Saturday, October 10, 2009

Migraine Attack

Yesterday I was sitting at my desk trying to get some work done before the end of the week when it felt like someone struck me across the back of the head. I was talking to one of my teacher friends at the time, so luckily I wasn't alone, but it was horrible.

Almost immediately, the Topamax kicked in and so instead of screaming in pain, I was floating outside my body. I don't know which is worse. As always with my headaches, I lost words and started sounding like a three-year old trying to string sentences together. All light became my enemy and my room was way too hot. All I wanted to do was lie down on the tile floor and die.

I managed to get to the drawer where I keep my Maxalt and take one of them, and even though I hate the way they taste and the completely disconnected way I feel after I have to take one, I will say this for them: if I get to them fast enough, they work. I stopped feeling as if the back of my head was being pounded out and started just feeling numb.

I couldn't drive at all, so I was basically trapped at school. Even as impaired as I was, I aware that I shouldn't try to drive. I've done it before, mind you, but as bad as that was yesterday, I couldn't have made sense of the traffic around me or of the basic machinery of running the vehicle. I hate that. I hate the stupification of the headaches. They make me so dependent on others, something I almost never am, something I loathe being.

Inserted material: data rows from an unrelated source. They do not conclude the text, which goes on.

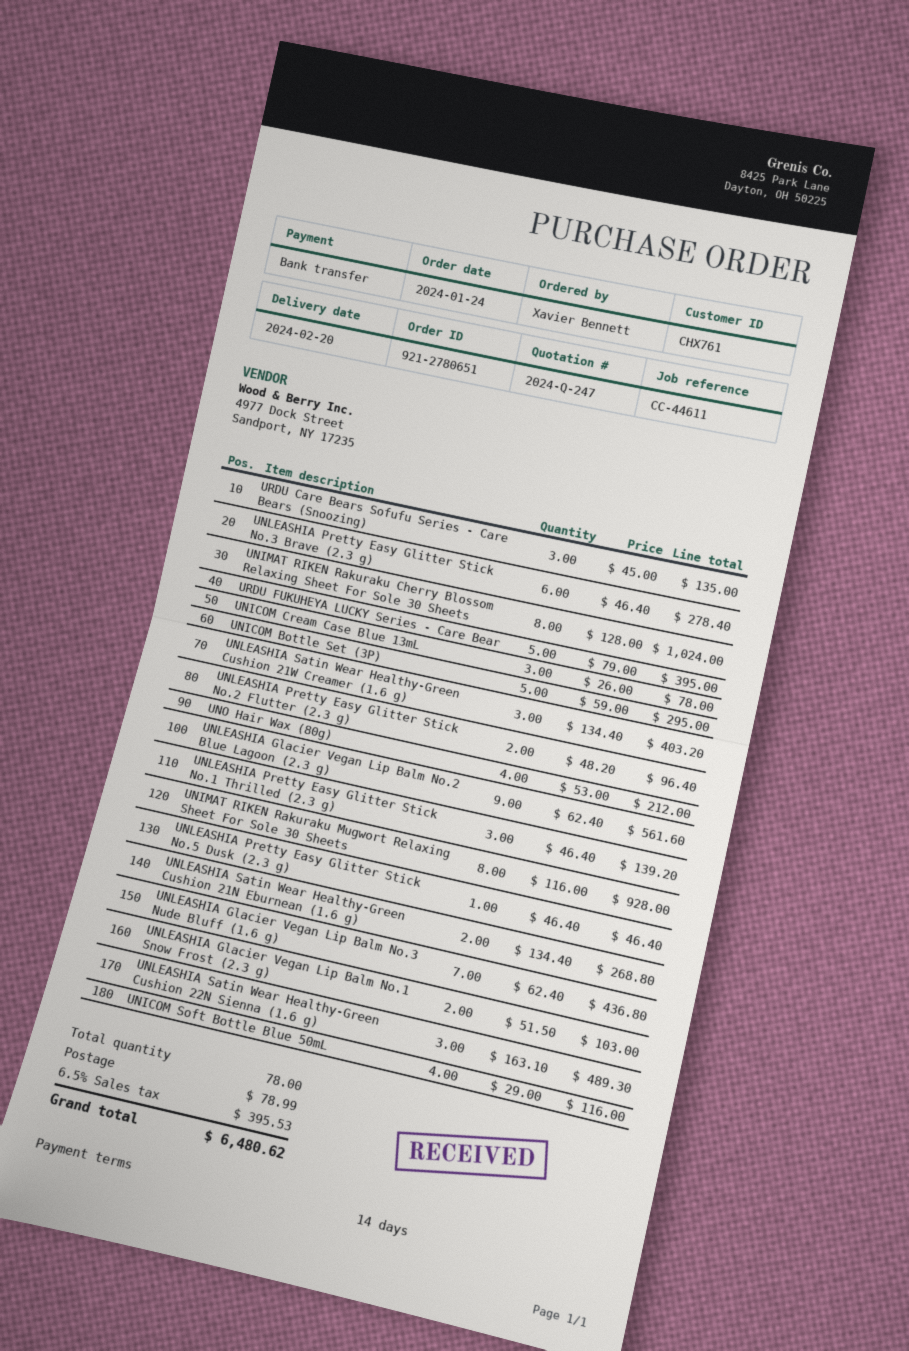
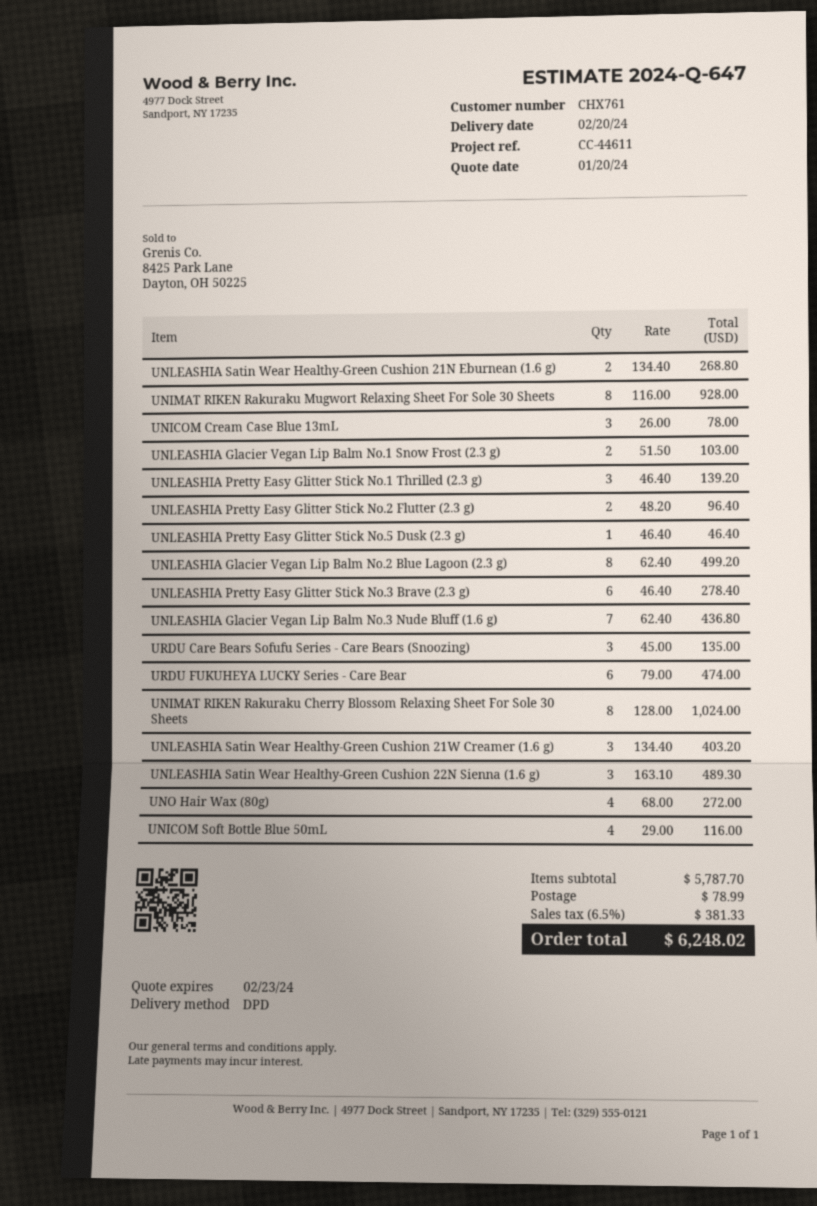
quote number: 2024-Q-247 -> 2024-Q-647
URDU FUKUHEYA LUCKY Series - Care Bear: 5 x 79.00 = 395.00 -> 6 x 79.00 = 474.00
UNICOM Bottle Set (3P): 5 x 59.00 = 295.00 -> none
UNO Hair Wax (80g): 4 x 53.00 = 212.00 -> 4 x 68.00 = 272.00
UNLEASHIA Glacier Vegan Lip Balm No.2 Blue Lagoon (2.3 g): 9 x 62.40 = 561.60 -> 8 x 62.40 = 499.20
tax: 6.5% = 395.53 -> 6.5% = 381.33
total: 6480.62 -> 6248.02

I called my mother and fortunately she was still in town even though she gets off work earlier than I do. She was able to come and get me, and so I toddled downstairs from my classroom to the waiting minivan with all my stuff like a good little preschool child. I hate these headaches. They take everything from me, my words, my independence.

I came home and got in the bed. Cats, of course, spotted a prone figure and piled up with me, warm and comforting, and since I was inexplicably cold, it was nice. I slept about three hours, got up for awhile to read and eat a comforting bowl of grits, the only thing that didn't sound nasty, then I went back to bed.

Now, after a long night's sleep, everything seems to be reset. Maybe the system is ready for another month of pain-free operation.

My greatest wish for these headaches is that I could find a medicine that wasn't almost as bad as the disease. The Topamax makes me so forgetful, makes me forget names of people and things, and the Maxalt, when I have to take it, shuts me down almost completely. I guess this is all to keep me humble, to remind me that I'm not Wonder Woman after all, and I should just bear it with patience. That's hard for me, though. I'm not known for my patience. Maybe this is my chance to improve.